“Send-time optimization” is one of those features that every SMS platform claims and almost none of them do well. Most are glorified time-zone splitters: they look at where the recipient lives and pick something between 10am and 2pm. That's not optimization; it's a default.
The interesting question isn't “when do people generally reply to texts?” It's “when does this person reply to your texts?”
What we actually do
Treply's send-time model is per-recipient and per-sender. For each contact, we look at the last 12 months of inbound responses to your organization — replies, link clicks, opt-ins, conversions — and compute a posterior probability distribution over hour-of-day. We then pick a 6-minute window inside that distribution where we're 80% confident the recipient is actively using their phone.

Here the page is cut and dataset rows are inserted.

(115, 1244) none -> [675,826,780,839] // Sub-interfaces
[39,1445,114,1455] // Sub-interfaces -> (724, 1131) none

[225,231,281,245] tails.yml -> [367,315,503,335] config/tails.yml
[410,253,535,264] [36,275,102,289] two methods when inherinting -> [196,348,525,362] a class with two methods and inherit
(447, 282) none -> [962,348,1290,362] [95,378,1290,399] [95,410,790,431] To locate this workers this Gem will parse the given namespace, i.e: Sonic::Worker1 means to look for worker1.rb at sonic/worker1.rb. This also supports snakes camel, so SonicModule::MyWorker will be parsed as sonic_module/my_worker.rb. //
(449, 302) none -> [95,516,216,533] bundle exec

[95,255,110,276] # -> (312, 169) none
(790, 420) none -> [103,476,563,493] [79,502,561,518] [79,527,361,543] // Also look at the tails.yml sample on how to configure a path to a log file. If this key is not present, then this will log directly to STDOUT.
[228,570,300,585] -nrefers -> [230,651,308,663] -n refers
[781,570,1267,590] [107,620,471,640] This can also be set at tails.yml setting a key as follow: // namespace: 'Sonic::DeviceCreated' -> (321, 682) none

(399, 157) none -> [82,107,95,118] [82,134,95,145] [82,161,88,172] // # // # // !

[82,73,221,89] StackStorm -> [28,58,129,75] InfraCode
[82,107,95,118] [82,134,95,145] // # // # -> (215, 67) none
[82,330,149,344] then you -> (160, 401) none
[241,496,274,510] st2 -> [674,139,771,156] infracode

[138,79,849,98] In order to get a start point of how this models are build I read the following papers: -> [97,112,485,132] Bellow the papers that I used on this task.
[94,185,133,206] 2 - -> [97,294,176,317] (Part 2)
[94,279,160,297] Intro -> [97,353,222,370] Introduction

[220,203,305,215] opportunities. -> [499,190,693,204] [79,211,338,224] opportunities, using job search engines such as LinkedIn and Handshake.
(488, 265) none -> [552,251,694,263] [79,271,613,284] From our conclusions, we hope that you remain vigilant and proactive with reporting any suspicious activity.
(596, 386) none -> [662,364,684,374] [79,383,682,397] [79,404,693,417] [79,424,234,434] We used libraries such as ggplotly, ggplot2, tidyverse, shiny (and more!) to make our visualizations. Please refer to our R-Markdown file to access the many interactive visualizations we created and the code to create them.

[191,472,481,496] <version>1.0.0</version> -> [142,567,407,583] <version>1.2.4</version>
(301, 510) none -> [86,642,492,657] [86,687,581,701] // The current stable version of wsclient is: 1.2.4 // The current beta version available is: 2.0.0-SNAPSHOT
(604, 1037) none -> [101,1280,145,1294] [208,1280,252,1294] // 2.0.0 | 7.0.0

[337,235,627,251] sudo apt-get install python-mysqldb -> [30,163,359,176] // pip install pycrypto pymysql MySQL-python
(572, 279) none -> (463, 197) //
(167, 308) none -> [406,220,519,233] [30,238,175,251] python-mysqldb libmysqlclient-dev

For new contacts (no response history), we fall back to a cohort model — same age range, same geography, same source channel — until we have enough first-party signal to switch.
Why 6 minutes
Carrier throughput. If you tell Treply “send 200,000 messages, each at the recipient's perfect minute,” you'll exceed per-second sending caps and the carrier will throttle you, scattering your perfect-minute sends across a much bigger window. We pre-bucket into 6-minute windows so we can plan throughput against your assigned codes and stay inside carrier rate limits.
Does it work?
On A/B tests against time-zone-only baselines, send-time optimization adds 11-14% to reply rates and 6-9% to attributed revenue. The effect is biggest for promotional messages and smallest for transactional alerts (which people respond to whenever they hit them).
What it doesn't do
Send-time optimization is not a substitute for sending less or sending better. If your message reads as a mass-blast, the perfect minute won't save it. Order of impact: cohort > copy > send time. We just thought you should know that we're doing the third one properly.